Osmanlı, Uganda’yı himaye ederek yaklaşık 300 yıl Afrika’da kardeş kanının
akması ve kaosun oluşmasını engellemiştir. İngilizler, Uganda’nın bu stratejik
durumunu görünce 1894’te ülkeyi işgal ettiler. 1962’de Sovyet Rusya’nın
desteklediği muhalefet bağımsızlığı elde edene kadar İngiliz sömürgesi kaldı.
Haritadan Uganda’nın konumuna bakarsanız neden önemli olduğunu çok rahat
anlarsınız.
Uganda halkı, Sovyetlerin desteklediği yeni yönetime de isyan
edip devirdi ve adeta silah zoru ile dönemin Genelkurmay Başkanı İdi Amin olarak bilinen Bayram Emin’i devlet başkanı
yaptılar. Bayram Emin,
ülkede dirlik ve düzeni sağladı. Ülkedeki Amerikan, İngiliz, Batı Avrupa ve
İsrail sömürge temsilcilerini kovdu. Ülke nüfusunun çoğunluğunu oluşturan
Müslümanlara temel hak ve hürriyetleri verdi. Ancak ne var ki, MOSSAD ve CIA
ülkede açıkça terörist faaliyetlere giriştiler. Bayram Emin’in 1971-79 yılları
arasındaki yönetimi döneminde CIA ve MOSSAD’ın açıktan desteklediği teröristler,
1000 civarında Müslümanı katlettiler.
Batı Medyası Bayram Emin’i diktatörlükten yamyamlığa kadar
çeşitli iftiralarla suçladılar. Batı gazetelerine göre Emin, beyazları
pişirerek yiyordu. Oysa İdi Amin, Müslüman, Hıristiyan ve putperest
koalisyonunun zoru ile o koltuğa oturtulmuştu. Çünkü halk onun “Hazreti Ömer
adaleti”ni orduda nasıl uyguladığını görmüştü.
CIA, Belçika, Fransa, İngiltere ve İsrail istihbarat servisleri
el birliği ile Bayram Emin’i devirdiler. Geçiş hükumetinin akabinde, Yoweri
Museni’yi 1986’da getirdiler. Bu süreçte 400.000 civarında Müslüman katledildi.

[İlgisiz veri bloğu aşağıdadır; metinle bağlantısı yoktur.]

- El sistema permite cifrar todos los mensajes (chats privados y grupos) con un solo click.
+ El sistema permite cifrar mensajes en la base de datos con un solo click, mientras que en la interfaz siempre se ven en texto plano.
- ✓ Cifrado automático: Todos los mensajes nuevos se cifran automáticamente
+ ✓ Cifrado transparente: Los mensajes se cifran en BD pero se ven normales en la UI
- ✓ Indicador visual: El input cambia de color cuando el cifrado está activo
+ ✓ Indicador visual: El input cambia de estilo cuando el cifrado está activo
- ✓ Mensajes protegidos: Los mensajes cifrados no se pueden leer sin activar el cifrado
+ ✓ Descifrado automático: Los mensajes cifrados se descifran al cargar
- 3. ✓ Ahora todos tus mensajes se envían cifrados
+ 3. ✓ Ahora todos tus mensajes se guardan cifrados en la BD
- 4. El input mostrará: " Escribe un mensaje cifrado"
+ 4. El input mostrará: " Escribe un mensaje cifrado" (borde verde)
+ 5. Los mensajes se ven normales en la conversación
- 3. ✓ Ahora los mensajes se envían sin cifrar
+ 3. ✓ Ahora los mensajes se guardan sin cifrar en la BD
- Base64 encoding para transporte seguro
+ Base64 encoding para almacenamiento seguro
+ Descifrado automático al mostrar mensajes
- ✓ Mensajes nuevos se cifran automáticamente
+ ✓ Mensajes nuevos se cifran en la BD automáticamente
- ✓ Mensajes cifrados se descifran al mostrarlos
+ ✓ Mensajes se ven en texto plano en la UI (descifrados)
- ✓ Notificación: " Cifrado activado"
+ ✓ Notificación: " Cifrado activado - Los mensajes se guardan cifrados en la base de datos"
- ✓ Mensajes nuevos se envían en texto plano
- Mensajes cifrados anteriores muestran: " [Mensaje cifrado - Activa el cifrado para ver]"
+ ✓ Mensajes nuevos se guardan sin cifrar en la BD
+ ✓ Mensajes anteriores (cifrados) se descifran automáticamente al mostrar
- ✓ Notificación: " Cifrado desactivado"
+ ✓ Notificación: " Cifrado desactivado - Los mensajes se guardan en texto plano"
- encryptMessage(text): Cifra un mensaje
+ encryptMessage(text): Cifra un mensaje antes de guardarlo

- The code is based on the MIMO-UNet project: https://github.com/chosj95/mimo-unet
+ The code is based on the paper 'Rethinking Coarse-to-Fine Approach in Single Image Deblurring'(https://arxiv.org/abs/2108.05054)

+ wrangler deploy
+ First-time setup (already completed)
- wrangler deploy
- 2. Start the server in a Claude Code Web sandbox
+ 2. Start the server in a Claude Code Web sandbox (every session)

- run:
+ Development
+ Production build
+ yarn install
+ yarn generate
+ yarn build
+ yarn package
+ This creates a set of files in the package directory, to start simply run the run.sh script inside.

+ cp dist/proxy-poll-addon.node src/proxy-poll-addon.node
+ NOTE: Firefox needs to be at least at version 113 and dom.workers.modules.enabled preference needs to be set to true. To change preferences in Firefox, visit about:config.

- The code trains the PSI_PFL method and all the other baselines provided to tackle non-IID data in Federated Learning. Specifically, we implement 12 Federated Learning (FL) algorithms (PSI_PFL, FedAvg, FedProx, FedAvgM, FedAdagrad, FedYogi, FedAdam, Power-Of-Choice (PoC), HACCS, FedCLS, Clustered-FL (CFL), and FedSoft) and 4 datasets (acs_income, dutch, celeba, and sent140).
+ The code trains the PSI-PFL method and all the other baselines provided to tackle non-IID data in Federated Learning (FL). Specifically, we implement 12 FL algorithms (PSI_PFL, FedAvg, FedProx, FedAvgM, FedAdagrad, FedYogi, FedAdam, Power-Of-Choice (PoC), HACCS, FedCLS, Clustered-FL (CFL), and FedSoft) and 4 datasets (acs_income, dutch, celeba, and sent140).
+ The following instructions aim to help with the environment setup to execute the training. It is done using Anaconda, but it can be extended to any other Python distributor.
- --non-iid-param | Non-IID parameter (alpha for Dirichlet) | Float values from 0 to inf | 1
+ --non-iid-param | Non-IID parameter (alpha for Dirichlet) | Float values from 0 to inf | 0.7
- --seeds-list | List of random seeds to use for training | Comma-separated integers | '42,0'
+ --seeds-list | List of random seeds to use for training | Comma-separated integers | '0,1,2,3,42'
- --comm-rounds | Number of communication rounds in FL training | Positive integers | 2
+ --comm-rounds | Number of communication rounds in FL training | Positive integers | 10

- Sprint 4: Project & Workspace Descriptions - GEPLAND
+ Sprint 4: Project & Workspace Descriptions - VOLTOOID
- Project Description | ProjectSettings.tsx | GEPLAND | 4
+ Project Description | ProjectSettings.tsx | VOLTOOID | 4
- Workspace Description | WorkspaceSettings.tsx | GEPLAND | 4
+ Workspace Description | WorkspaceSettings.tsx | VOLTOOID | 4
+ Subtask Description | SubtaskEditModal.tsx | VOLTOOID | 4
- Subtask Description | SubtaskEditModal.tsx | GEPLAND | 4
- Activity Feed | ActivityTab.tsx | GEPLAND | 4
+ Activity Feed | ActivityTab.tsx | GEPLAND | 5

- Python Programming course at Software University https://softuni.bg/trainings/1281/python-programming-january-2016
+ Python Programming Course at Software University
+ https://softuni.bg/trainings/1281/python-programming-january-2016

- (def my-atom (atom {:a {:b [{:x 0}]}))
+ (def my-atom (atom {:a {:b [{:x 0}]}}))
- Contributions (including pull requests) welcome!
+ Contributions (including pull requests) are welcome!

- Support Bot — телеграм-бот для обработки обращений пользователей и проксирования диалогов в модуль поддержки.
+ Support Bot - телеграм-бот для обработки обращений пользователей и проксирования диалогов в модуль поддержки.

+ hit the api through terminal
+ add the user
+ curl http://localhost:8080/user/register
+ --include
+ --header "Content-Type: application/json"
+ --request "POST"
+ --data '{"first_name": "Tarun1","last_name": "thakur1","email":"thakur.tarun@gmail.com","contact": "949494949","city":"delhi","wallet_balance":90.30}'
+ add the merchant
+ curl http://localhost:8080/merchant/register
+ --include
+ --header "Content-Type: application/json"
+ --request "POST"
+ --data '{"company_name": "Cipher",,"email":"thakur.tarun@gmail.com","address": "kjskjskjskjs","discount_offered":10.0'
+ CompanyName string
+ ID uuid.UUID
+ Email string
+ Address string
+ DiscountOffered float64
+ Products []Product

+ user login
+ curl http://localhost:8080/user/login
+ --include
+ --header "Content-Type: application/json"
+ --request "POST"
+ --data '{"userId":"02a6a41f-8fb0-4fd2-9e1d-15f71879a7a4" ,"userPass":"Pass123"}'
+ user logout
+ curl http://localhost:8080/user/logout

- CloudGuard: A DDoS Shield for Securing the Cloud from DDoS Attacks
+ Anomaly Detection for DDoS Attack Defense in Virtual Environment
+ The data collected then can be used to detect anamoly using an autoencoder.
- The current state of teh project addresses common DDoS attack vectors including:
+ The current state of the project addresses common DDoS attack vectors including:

Müslümanlar yerlerinden yurtlarından kovuldular. Bir zamanlar çoğunlukta
oldukları vatanlarında azınlık durumuna düştüler. Museveni’nin baskıları sonucu
bugün Uganda’da Müslüman nüfuz oranı yüzde 15’lere kadar geriledi. Museveni’nin
FETÖ terör örgütünün Afrika’da işlettiği veya haraca bağladığı maden ve petrol
şirketlerinden elde edilen paraları koruduğu ve örgütün Güney Afrika’dan sonra
ikinci kasası belirtiliyor.
Şimdi Ugandalı FETÖ iltisaklı bir öğretmenin pervasızca
Diyarbakır’a gelip faaliyette bulunmasının sebebi anlaşılmıştır umarım.